▶ _Input_
※ ※ ※

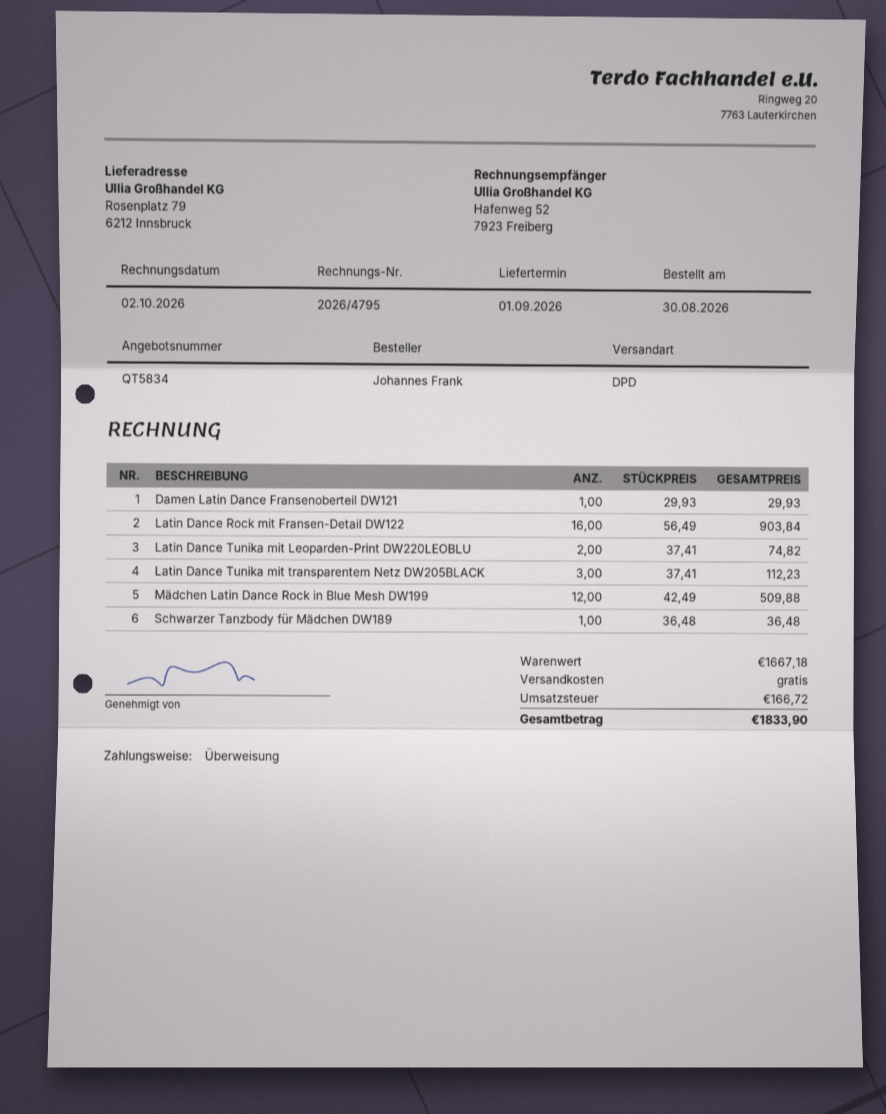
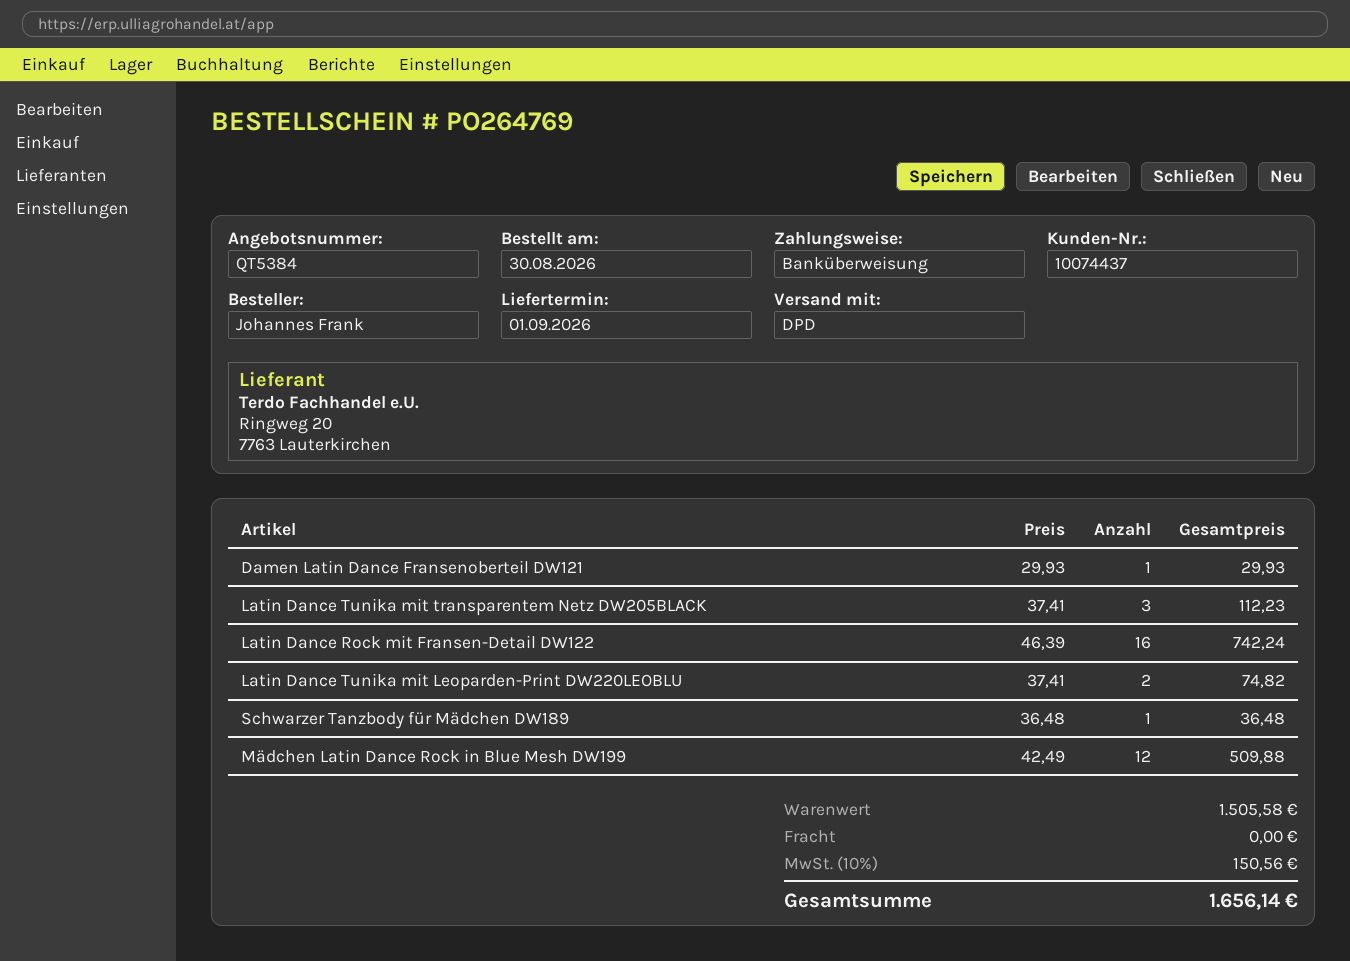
quote number: QT5834 -> QT5384
Latin Dance Rock mit Fransen-Detail DW122: 16 x 56.49 = 903.84 -> 16 x 46.39 = 742.24
subtotal: 1667.18 -> 1505.58
tax: 166.72 -> 150.56
total: 1833.90 -> 1656.14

※ ※ ※

▶ _Your task_
Give the entries above again exactly, minus their pictures.

▶ _Final answer_
quote number: QT5834 -> QT5384
Latin Dance Rock mit Fransen-Detail DW122: 16 x 56.49 = 903.84 -> 16 x 46.39 = 742.24
subtotal: 1667.18 -> 1505.58
tax: 166.72 -> 150.56
total: 1833.90 -> 1656.14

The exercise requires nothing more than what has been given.